Not us! Especially those who already have enormous wealth. And the then I read Paul Buchheit’s article, 6 Filthy Facts About the Rich on Alternet.org.

This excerpt suggests the result of a system run amuck: “As evidence of the extremes between the very rich and the rest of us, the average household net worth for the top 1% in   2009 was almost $14 million, while the average household net worth for the bottom 47% was almost ZERO. For nearly half of America, average debt is about the same as average asset ownership.

The extremes are just as filthy at the global level. The   richest 300 persons on earth (about a   third of them in the U.S.) have more money than the poorest 3 billion people. Out of all developed and undeveloped countries with at least a quarter-million adults, the U.S. has the 4th-highest degree of   wealth inequality in the world, trailing only Russia, Ukraine, and Lebanon.”

What system is running amuck you ask? Mr. Buchheit goes on to write, “It’s not the obligation of any one of these individuals to feed the world. The disgrace is in the fact that our unregulated capitalist system allows such outrageous extremes to exist.

Here’s more to provoke outrage. The   400 richest Americans made $200 billion in just one year. That’s equivalent to the combined total of the federal   food stamp, education, and   housing budgets.”

This system of unfettered capitalism is devouring our souls, including the souls of those who benefit most. It justifies our quest for our own security by creating the illusion of separation and scarcity. It teaches that the natural order is competition and cooperation is for the weak and unable. It allows us to blame the victims for their plight.

The wealthy are the very people who own, operate and direct congress to further reduce funding to social programs to keep taxes low, loopholes in place, subsidies coming and the money flowing into their own coffers.

So the question occurred to me, how can any moral person believe a system that allows 300 people to own more wealth than 3 billion is anything but dysfunctional?

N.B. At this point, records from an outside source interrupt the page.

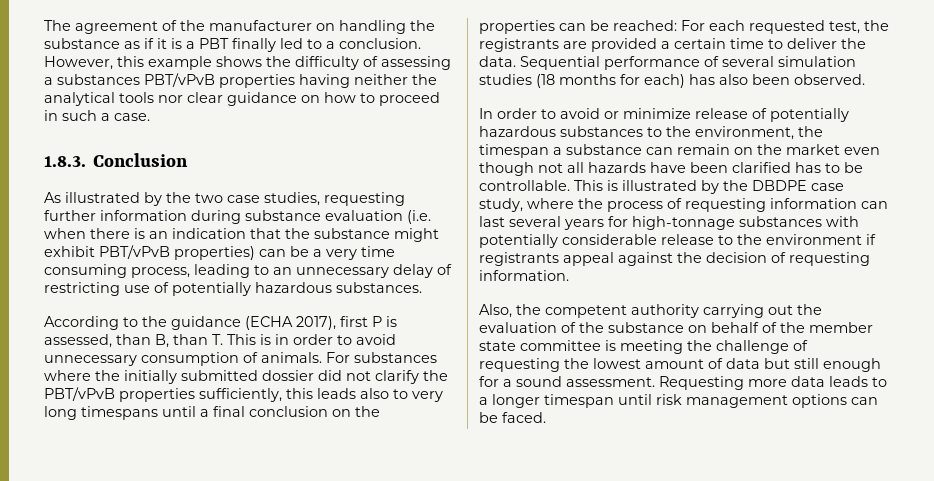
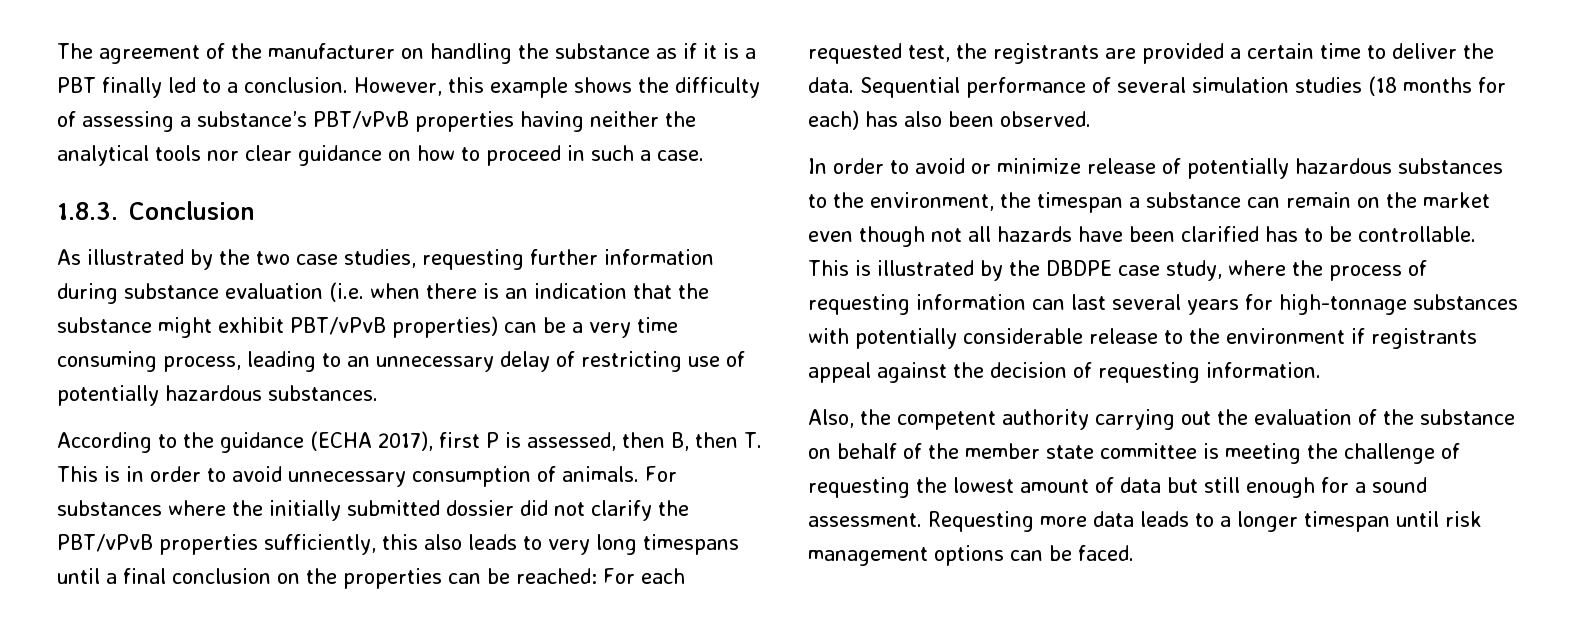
- However, this example shows the difficulty of assessing a substances PBT/vPvB properties having neither the analytical tools nor clear guidance on how to proceed in such a case.
+ However, this example shows the difficulty of assessing a substance’s PBT/vPvB properties having neither the analytical tools nor clear guidance on how to proceed in such a case.
- According to the guidance (ECHA 2017), first P is assessed, than B, than T. This is in order to avoid unnecessary consumption of animals.
+ According to the guidance (ECHA 2017), first P is assessed, then B, then T. This is in order to avoid unnecessary consumption of animals.
- For substances where the initially submitted dossier did not clarify the PBT/vPvB properties sufficiently, this leads also to very long timespans until a final conclusion on the properties can be reached: For each requested test, the registrants are provided a certain time to deliver the data.
+ For substances where the initially submitted dossier did not clarify the PBT/vPvB properties sufficiently, this also leads to very long timespans until a final conclusion on the properties can be reached: For each requested test, the registrants are provided a certain time to deliver the data.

Abraham Lincoln said that the purpose of government is to do for people what they cannot do for themselves. Government also should serve to keep people from hurting themselves and to restrain man’s greed, which otherwise cannot be self-controlled. Anyone who seeks to own productive power that they cannot or won’t use for consumption are beggaring their neighbor––the equivalency of mass murder––the impact of concentrated capital ownership.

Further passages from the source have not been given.